Crocker let up on the gas, applied the brake, and peered right into the darkness. All he saw was furry black and the sharper outline of a ridge in the distance.

“Turn here!” Manny shouted.

“Am I looking for a road?”

“No road. Just turn.”

“Here?”

“Yes!”

The truck bounced so hard across the shoulder that they had to hold on to prevent banging their heads on the ceiling.

“Motherfucker!”

Crocker applied the brake and eased the pickup down an embankment. They found themselves on relatively flat desert terrain interrupted by the occasional boulder or shrub.

“You trying to flip this thing over?” Mancini asked.

Crocker picked up speed. It was hard to see through the dust and darkness ahead.

“Any idea where the fuck these guys are going?”

Soon as he posed the question, automatic fire rang out to their right and bullets shattered the side window and windshield. Crocker ducked behind the dash and turned left as more rounds ripped into the pickup’s door and bed.

The vehicle hit a rock, dipped precipitously, and went downward fast.

“Fuck!” Mancini shouted.

“Hold on!”

They were airborne, but Crocker remained calm enough to check that both their seat belts were buckled. Twisted his torso hard right so it almost faced the seat and covered his head. Watched as Mancini did the same.

“Clench your teeth!”

The grille hit the ground hard, then the vehicle flipped over, spinning slightly right, and landed with a bang on the right side of the bed. Then it rolled onto the roof and was stopped by something hard that blew out the passenger-side window. Bam!
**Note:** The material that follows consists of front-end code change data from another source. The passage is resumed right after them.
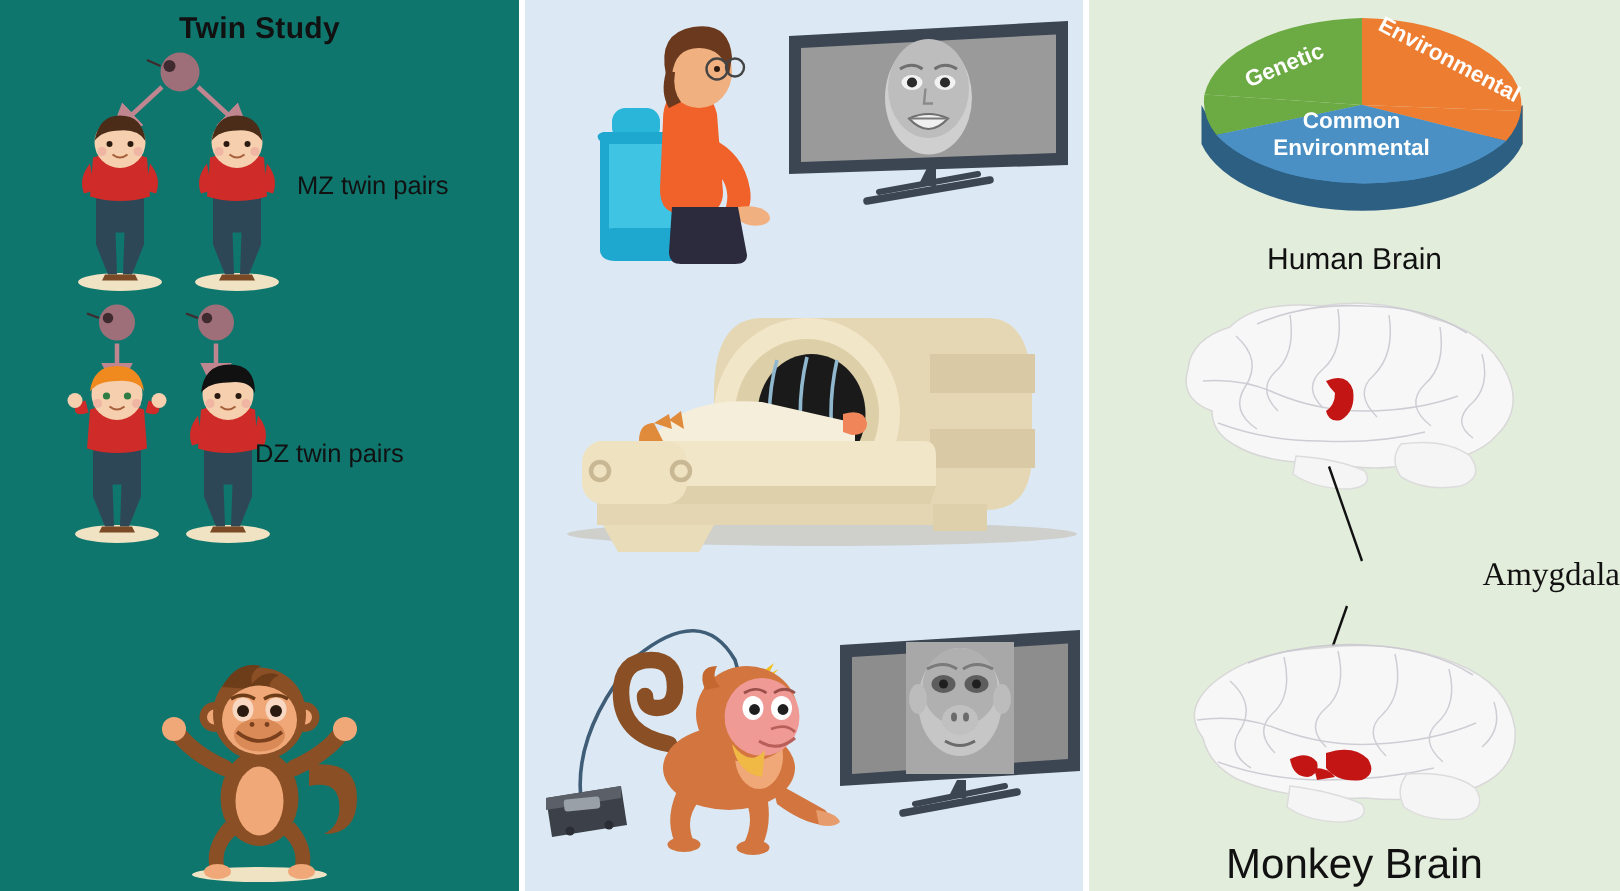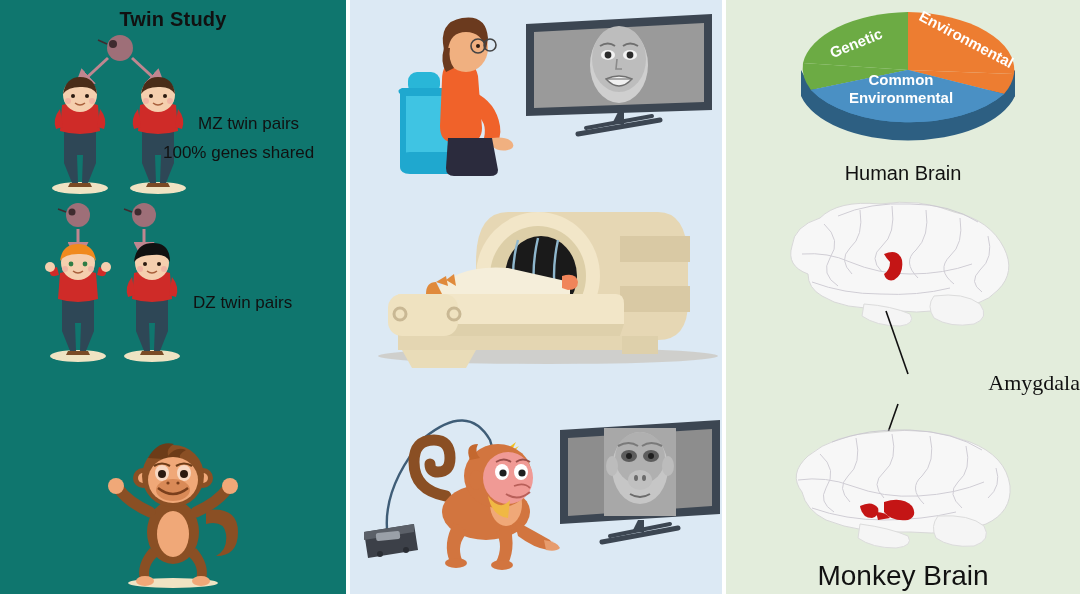--- a/index.html
+++ b/index.html
@@ -83,7 +83,6 @@
     </svg>
 
     <div class="lbl" style="left:198px;top:114px;font-size:17px;">MZ twin pairs</div>
-    <div class="lbl" style="left:163px;top:143px;font-size:17px;">100% genes shared</div>
 
     <svg class="abs" style="left:22px;top:195px;" width="200" height="160" viewBox="0 0 200 160">
       <g>

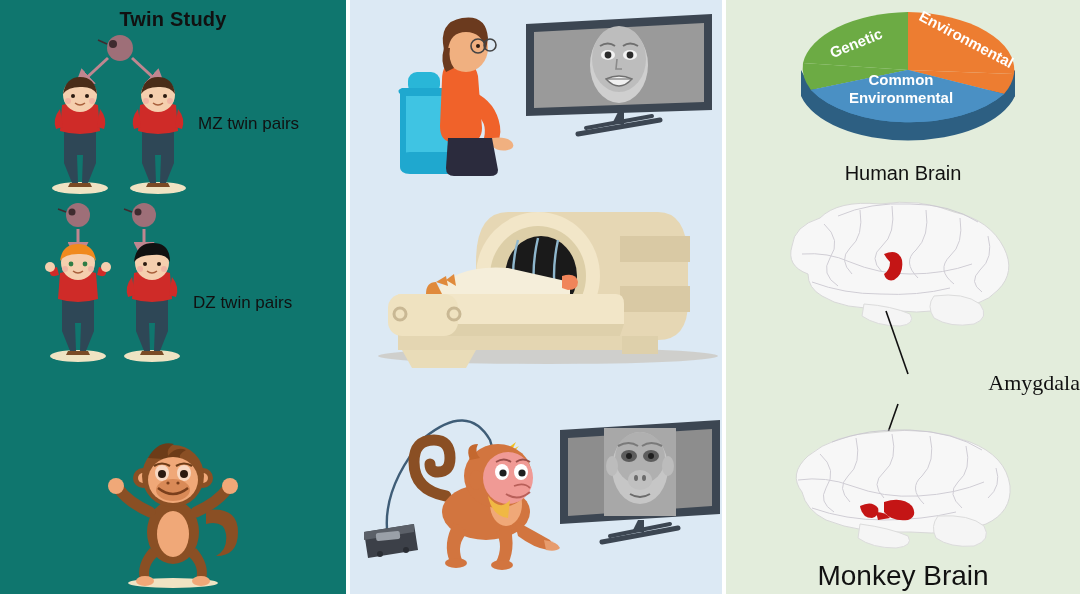--- a/index.html
+++ b/index.html
@@ -142,7 +142,7 @@
       </g>
     </svg>
 
-    <div class="lbl" style="left:193px;top:293px;font-size:17px;">DZ twin pairs</div>
+    <div class="lbl" style="left:170px;top:293px;font-size:17px;">DZ twin pairs</div>
 
 
     <svg class="abs" style="left:88px;top:440px;" width="175" height="150" viewBox="0 0 175 150">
Crocker unclenched his teeth, exhaled, and shook the glass off.

“Manny?”

All he heard was a groan. Then he smelled gas.

“Manny, you all right? You hear me?”

The pickup had come to a rest on its side at a forty-degree angle, with the driver’s side up. He pushed open the door with his left foot, unbuckled his seat belt, then turned to attend to Mancini. He seemed to be slipping in and out of consciousness, but was breathing freely and his pulse was only slightly slower than normal. Crocker unbuckled his seat belt, then felt carefully along his neck and back to check if anything was broken. His spine was intact.

“You hear me, buddy?”

No response, so he wrapped his arms around him and slowly lifted out the bear of a man-230 pounds of bone and muscle. Crocker managed to lug him a safe distance away from the vehicle and set him on the ground.

“Manny, can you hear me?” he whispered.

After a ten-second pause, Mancini groaned and responded, “Yeah.” Then, “Fuck. My head hurts. What happened?”

“We crashed. I’m going to look for the phone and call for help.”

He inspected Mancini more closely and found multiple cuts to his right arm and side, and a large contusion near his right eye. He didn’t have the iPhone in his pocket or clutched in either hand.

“Wait here,” Crocker whispered. “I’ll be right back.”

Turning and looking over his shoulder, he saw that they had fallen into a twenty-foot-deep gulch. As he took a step toward the pickup, he heard helicopter rotors echo off the incline ahead.

He scurried upward across the dirt and rocks on his hands and knees, looked up and followed the sound. The helo was drawing closer. He made out its dark form in the night sky. It hovered with lights out. Then suddenly the bright landing lights came on, illuminating a wide circle five hundred feet ahead and to the right, temporarily blinding him.

“Fuckers!”

It was descending, looking for a place to land. To the right of the circle he made out the two black SUVs. Men with automatic weapons stood around them.

“Now what?”

Without thinking he broke into a sprint, keeping his eyes on the ground ahead of him, juking to avoid boulders, holes, shrubs. Focused on his target and calculating that he should swing right of the SUVs and approach from behind. His legs and lungs burning, he pushed with everything he had left, making sure to land on the balls of his feet to minimize the sound.

The helo engines were idling now. He heard voices ahead, echoing off the mountain. They seemed to be speaking a foreign language. Sounded like barked instructions, said with urgency.